* _Task statement_
What is needed is a word-for-word copy of every record below, minus the pictures.

* _Data listing_
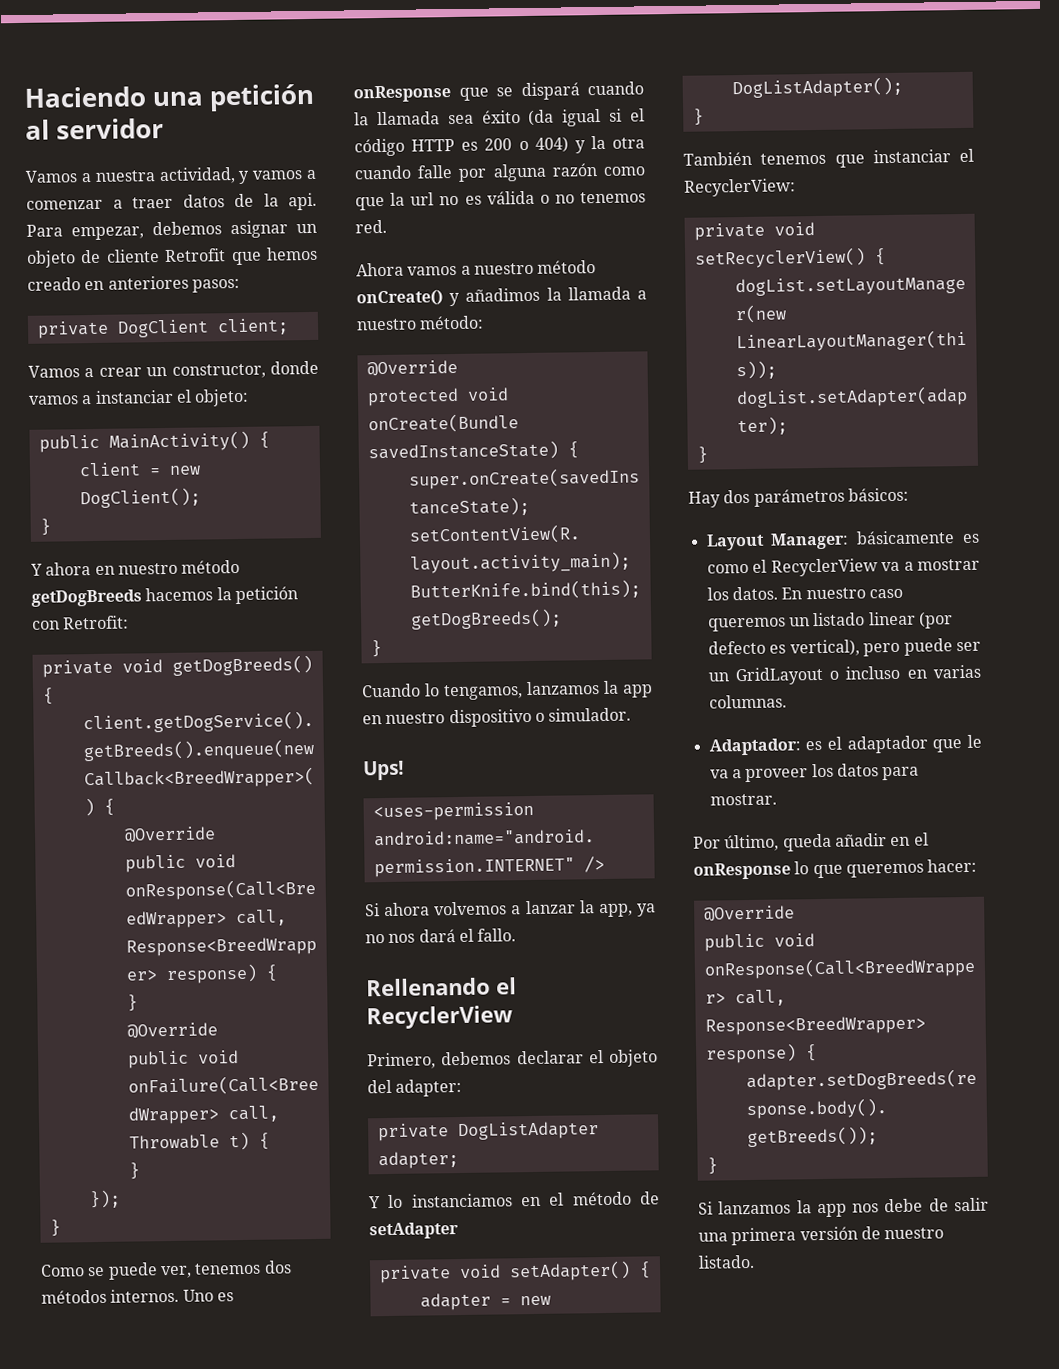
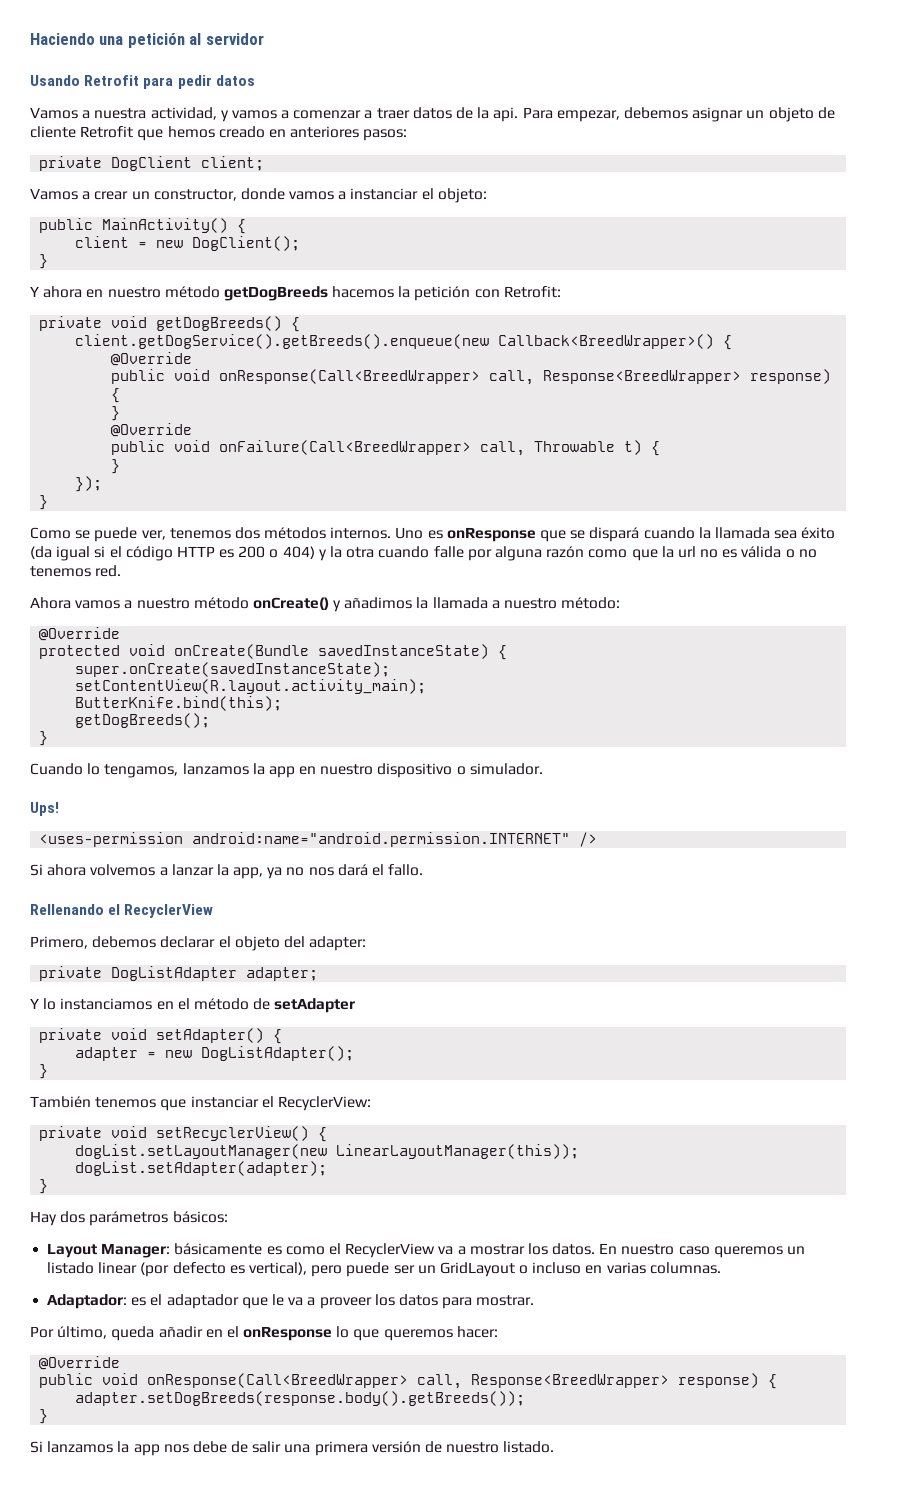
(164, 128) none -> [30,75,255,89] // Usando Retrofit para pedir datos

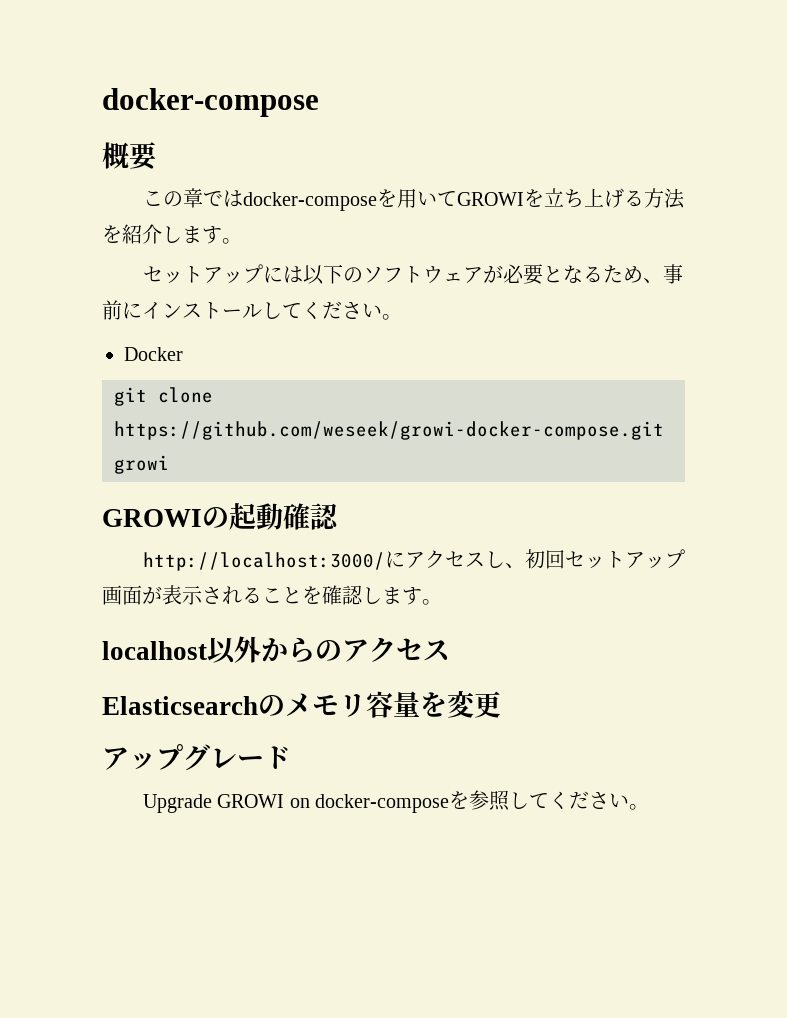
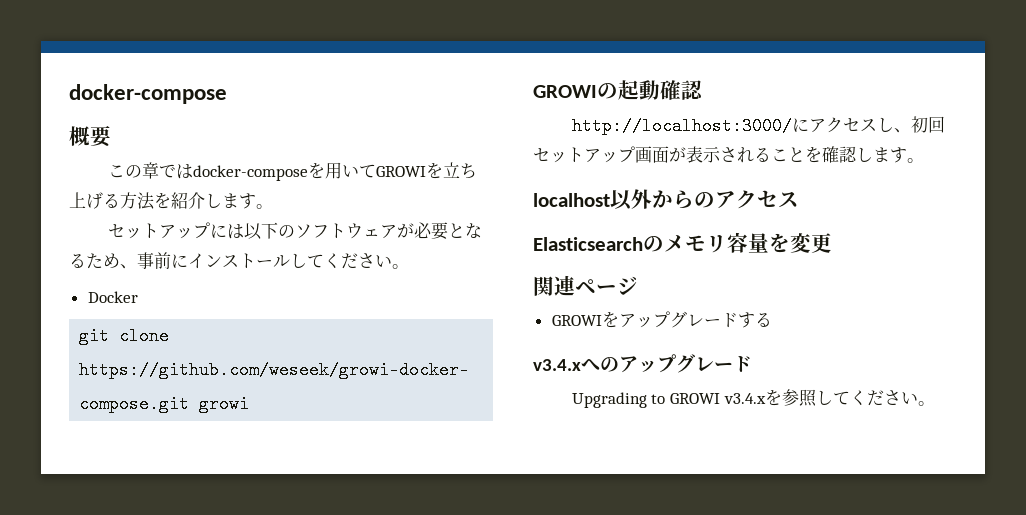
(501, 704) none -> [533,275,638,296] [551,311,772,328] [533,357,619,372] 関連ページ // GROWIをアップグレードする // v3.4.xへの
[142,794,449,813] Upgrade GROWI on docker-compose -> [571,392,766,408] Upgrading to GROWI v3.4.x

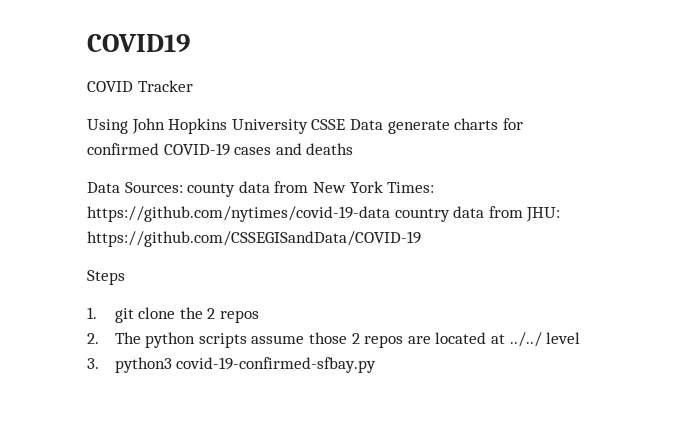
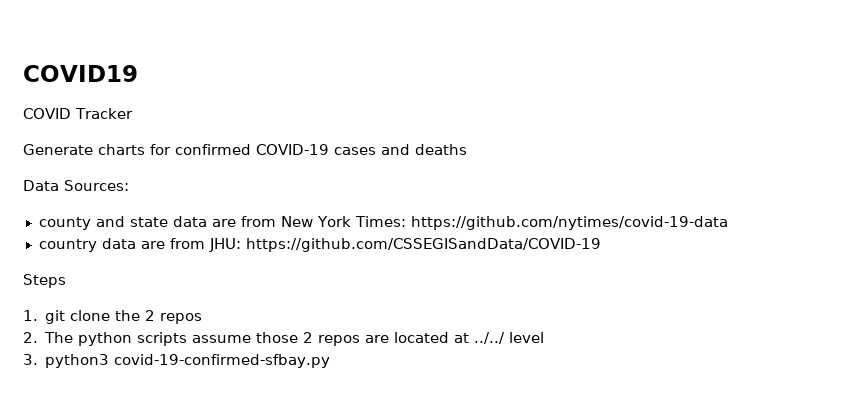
[87,118,450,134] Using John Hopkins University CSSE Data generate -> [23,144,93,155] Generate
[187,181,270,197] county data -> [38,216,236,230] // county and state data are
(390, 214) none -> (728, 223) //
(485, 212) none -> [140,241,165,249] are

* _Exercise result_
(164, 128) none -> [30,75,255,89] // Usando Retrofit para pedir datos

(501, 704) none -> [533,275,638,296] [551,311,772,328] [533,357,619,372] 関連ページ // GROWIをアップグレードする // v3.4.xへの
[142,794,449,813] Upgrade GROWI on docker-compose -> [571,392,766,408] Upgrading to GROWI v3.4.x

[87,118,450,134] Using John Hopkins University CSSE Data generate -> [23,144,93,155] Generate
[187,181,270,197] county data -> [38,216,236,230] // county and state data are
(390, 214) none -> (728, 223) //
(485, 212) none -> [140,241,165,249] are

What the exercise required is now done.